##### Data records #####
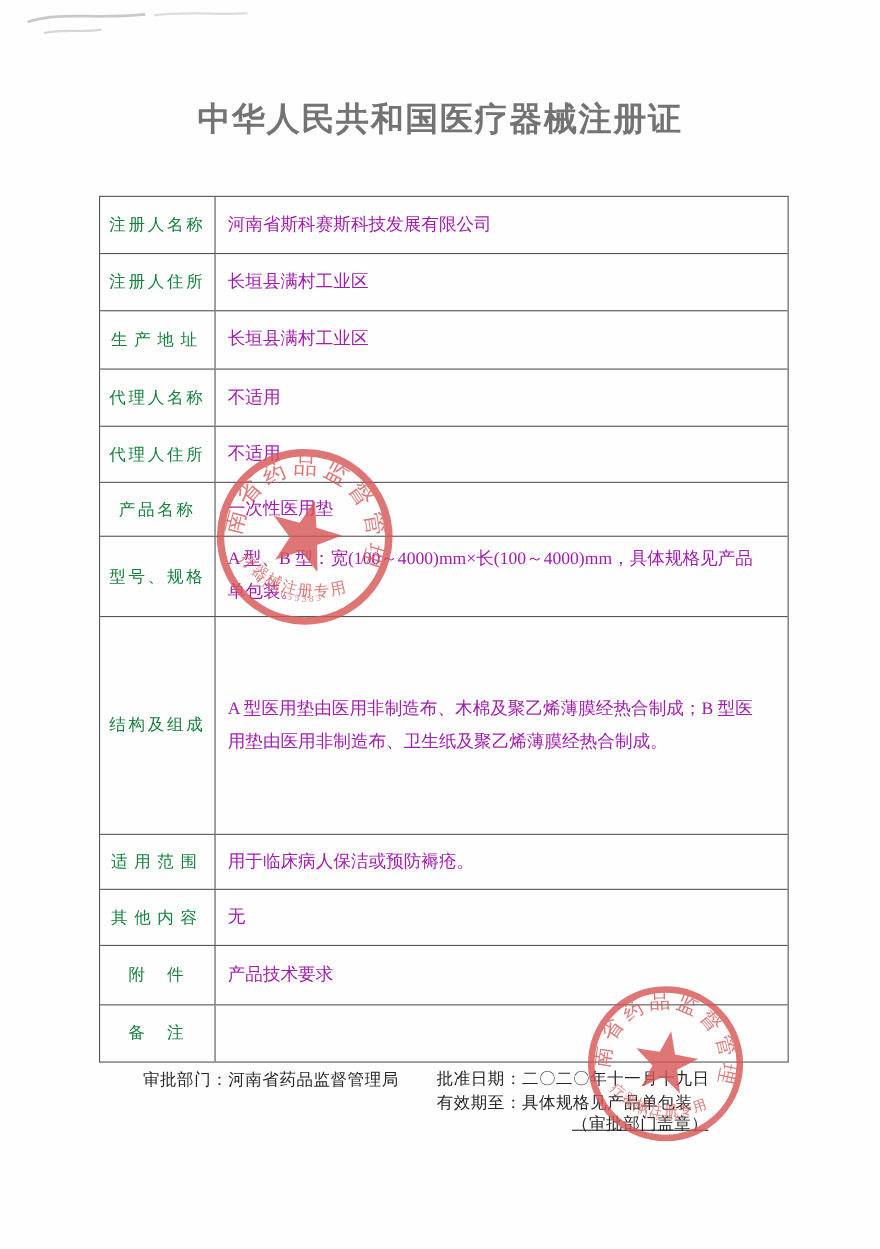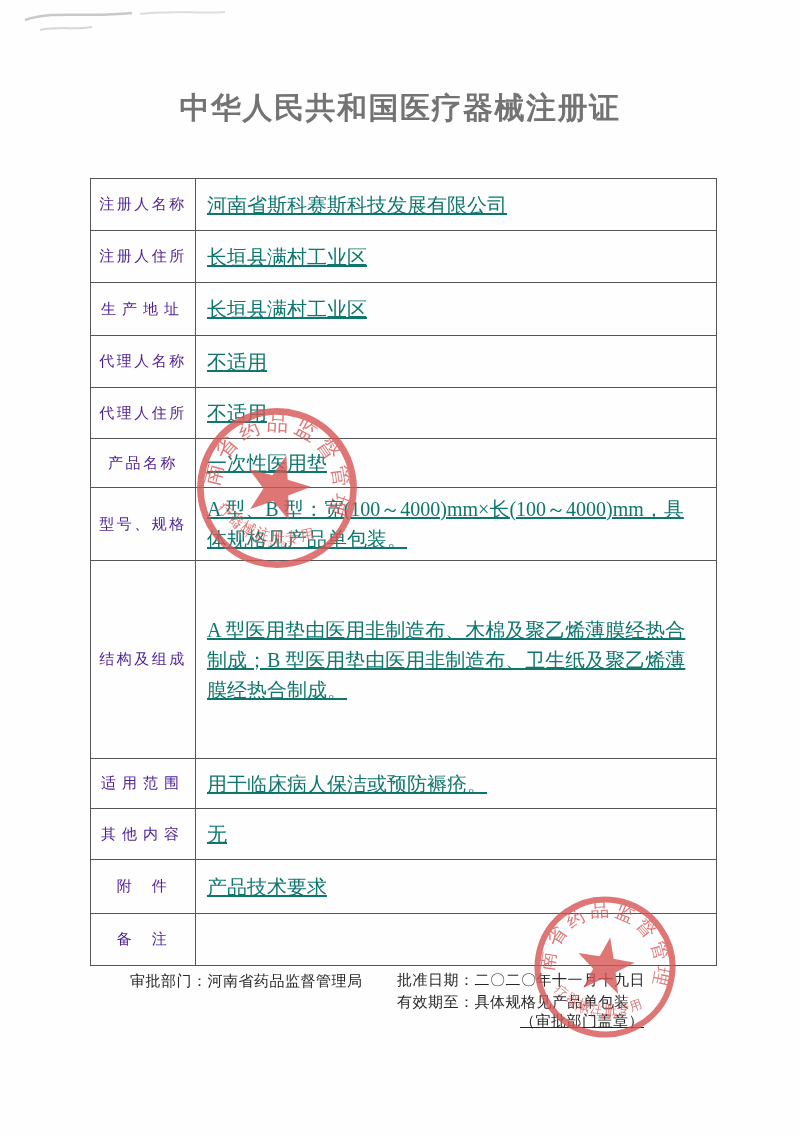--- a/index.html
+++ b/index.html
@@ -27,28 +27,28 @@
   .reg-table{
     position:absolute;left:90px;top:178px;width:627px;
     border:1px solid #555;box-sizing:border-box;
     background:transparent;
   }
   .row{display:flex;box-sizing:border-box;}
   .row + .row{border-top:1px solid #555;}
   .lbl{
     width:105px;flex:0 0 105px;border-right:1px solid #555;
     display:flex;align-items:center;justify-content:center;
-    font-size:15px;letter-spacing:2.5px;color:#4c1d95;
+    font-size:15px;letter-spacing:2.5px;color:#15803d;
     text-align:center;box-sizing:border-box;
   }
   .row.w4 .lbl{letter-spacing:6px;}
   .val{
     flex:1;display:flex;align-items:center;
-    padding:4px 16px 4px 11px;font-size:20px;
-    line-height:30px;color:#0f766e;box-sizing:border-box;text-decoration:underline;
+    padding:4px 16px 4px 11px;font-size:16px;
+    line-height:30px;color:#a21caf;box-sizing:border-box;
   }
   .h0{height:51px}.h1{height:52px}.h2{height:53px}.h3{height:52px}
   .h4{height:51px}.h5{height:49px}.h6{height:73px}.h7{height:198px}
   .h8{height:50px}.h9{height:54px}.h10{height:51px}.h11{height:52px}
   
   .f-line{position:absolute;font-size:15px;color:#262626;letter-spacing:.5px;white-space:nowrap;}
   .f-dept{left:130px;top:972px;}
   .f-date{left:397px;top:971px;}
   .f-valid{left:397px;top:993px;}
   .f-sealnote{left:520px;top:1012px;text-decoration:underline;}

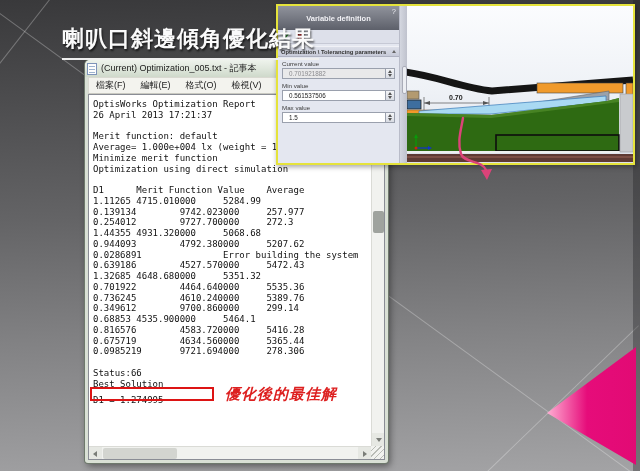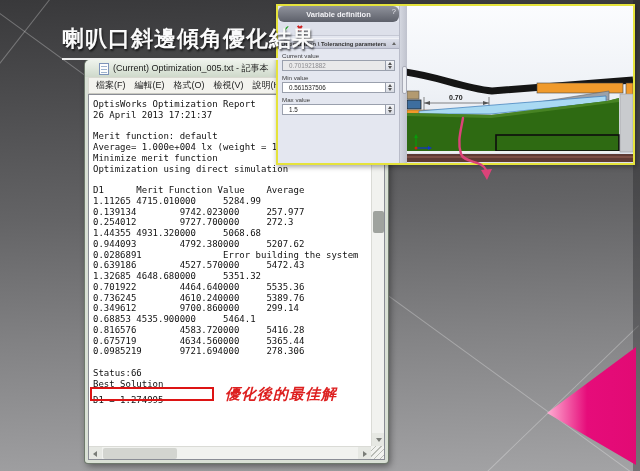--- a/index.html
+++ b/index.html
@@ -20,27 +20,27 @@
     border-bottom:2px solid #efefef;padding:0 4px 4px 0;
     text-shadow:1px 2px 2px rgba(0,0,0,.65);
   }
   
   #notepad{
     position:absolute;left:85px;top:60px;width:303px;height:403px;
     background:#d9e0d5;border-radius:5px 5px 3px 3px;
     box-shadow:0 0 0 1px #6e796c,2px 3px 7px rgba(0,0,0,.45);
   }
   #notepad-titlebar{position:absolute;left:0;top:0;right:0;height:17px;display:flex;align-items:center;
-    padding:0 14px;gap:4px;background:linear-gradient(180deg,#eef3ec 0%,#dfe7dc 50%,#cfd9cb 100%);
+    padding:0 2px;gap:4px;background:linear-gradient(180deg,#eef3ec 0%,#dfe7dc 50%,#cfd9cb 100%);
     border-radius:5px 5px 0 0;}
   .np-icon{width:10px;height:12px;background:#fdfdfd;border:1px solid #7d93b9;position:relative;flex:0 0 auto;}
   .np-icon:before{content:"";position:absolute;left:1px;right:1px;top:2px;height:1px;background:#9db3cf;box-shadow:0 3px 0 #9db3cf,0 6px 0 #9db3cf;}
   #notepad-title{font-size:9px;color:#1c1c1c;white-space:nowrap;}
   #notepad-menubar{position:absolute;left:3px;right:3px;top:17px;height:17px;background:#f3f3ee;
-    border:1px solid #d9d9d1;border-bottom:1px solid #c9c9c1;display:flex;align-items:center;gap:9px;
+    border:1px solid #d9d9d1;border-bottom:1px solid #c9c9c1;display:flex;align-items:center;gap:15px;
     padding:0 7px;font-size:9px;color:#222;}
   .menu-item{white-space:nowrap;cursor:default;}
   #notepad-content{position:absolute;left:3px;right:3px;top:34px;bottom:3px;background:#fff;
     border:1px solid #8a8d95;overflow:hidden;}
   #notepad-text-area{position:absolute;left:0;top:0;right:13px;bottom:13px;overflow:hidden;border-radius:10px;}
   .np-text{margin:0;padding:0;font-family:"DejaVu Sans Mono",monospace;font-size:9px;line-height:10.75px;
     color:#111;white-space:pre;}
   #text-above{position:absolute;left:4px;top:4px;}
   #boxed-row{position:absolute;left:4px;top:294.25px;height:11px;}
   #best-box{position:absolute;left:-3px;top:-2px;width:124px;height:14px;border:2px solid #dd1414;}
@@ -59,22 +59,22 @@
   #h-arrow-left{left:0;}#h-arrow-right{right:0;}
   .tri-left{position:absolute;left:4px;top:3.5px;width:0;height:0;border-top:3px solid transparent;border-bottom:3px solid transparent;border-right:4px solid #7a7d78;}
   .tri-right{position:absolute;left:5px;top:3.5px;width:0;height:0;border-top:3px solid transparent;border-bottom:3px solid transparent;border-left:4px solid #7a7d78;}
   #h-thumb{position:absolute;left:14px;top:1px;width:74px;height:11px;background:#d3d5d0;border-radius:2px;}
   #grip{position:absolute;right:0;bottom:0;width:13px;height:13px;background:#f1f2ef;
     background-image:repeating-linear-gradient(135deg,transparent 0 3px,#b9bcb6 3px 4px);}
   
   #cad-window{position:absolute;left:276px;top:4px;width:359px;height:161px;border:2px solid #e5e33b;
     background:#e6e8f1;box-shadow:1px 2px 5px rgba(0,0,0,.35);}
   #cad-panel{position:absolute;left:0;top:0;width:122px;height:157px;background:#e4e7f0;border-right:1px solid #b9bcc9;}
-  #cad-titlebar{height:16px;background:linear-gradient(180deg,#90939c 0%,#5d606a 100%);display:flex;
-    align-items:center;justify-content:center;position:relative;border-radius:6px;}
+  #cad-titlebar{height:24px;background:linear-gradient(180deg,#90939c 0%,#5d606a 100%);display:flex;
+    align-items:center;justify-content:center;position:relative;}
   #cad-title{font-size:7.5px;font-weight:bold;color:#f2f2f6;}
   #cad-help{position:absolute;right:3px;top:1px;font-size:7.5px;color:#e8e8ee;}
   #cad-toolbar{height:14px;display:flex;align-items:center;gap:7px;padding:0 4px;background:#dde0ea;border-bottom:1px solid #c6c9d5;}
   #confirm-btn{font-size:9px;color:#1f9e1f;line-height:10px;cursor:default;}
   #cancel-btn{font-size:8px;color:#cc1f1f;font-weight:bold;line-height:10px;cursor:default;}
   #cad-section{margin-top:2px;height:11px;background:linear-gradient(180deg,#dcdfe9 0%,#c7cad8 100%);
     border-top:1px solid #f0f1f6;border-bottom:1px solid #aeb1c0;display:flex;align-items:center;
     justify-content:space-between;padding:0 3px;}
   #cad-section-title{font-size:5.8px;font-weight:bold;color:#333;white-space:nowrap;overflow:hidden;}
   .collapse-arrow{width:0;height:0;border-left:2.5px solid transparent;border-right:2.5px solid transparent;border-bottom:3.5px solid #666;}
#####
What you give back must be the stretch above, starting at the line with "border-radius:5px 5px 0" and ending at the line with "transparent;border-bottom:3px solid transparent;border-right:4px", copied exactly.

     border-radius:5px 5px 0 0;}
   .np-icon{width:10px;height:12px;background:#fdfdfd;border:1px solid #7d93b9;position:relative;flex:0 0 auto;}
   .np-icon:before{content:"";position:absolute;left:1px;right:1px;top:2px;height:1px;background:#9db3cf;box-shadow:0 3px 0 #9db3cf,0 6px 0 #9db3cf;}
   #notepad-title{font-size:9px;color:#1c1c1c;white-space:nowrap;}
   #notepad-menubar{position:absolute;left:3px;right:3px;top:17px;height:17px;background:#f3f3ee;
-    border:1px solid #d9d9d1;border-bottom:1px solid #c9c9c1;display:flex;align-items:center;gap:9px;
+    border:1px solid #d9d9d1;border-bottom:1px solid #c9c9c1;display:flex;align-items:center;gap:15px;
     padding:0 7px;font-size:9px;color:#222;}
   .menu-item{white-space:nowrap;cursor:default;}
   #notepad-content{position:absolute;left:3px;right:3px;top:34px;bottom:3px;background:#fff;
     border:1px solid #8a8d95;overflow:hidden;}
   #notepad-text-area{position:absolute;left:0;top:0;right:13px;bottom:13px;overflow:hidden;border-radius:10px;}
   .np-text{margin:0;padding:0;font-family:"DejaVu Sans Mono",monospace;font-size:9px;line-height:10.75px;
     color:#111;white-space:pre;}
   #text-above{position:absolute;left:4px;top:4px;}
   #boxed-row{position:absolute;left:4px;top:294.25px;height:11px;}
   #best-box{position:absolute;left:-3px;top:-2px;width:124px;height:14px;border:2px solid #dd1414;}
@@ -59,22 +59,22 @@
   #h-arrow-left{left:0;}#h-arrow-right{right:0;}
   .tri-left{position:absolute;left:4px;top:3.5px;width:0;height:0;border-top:3px solid transparent;border-bottom:3px solid transparent;border-right:4px solid #7a7d78;}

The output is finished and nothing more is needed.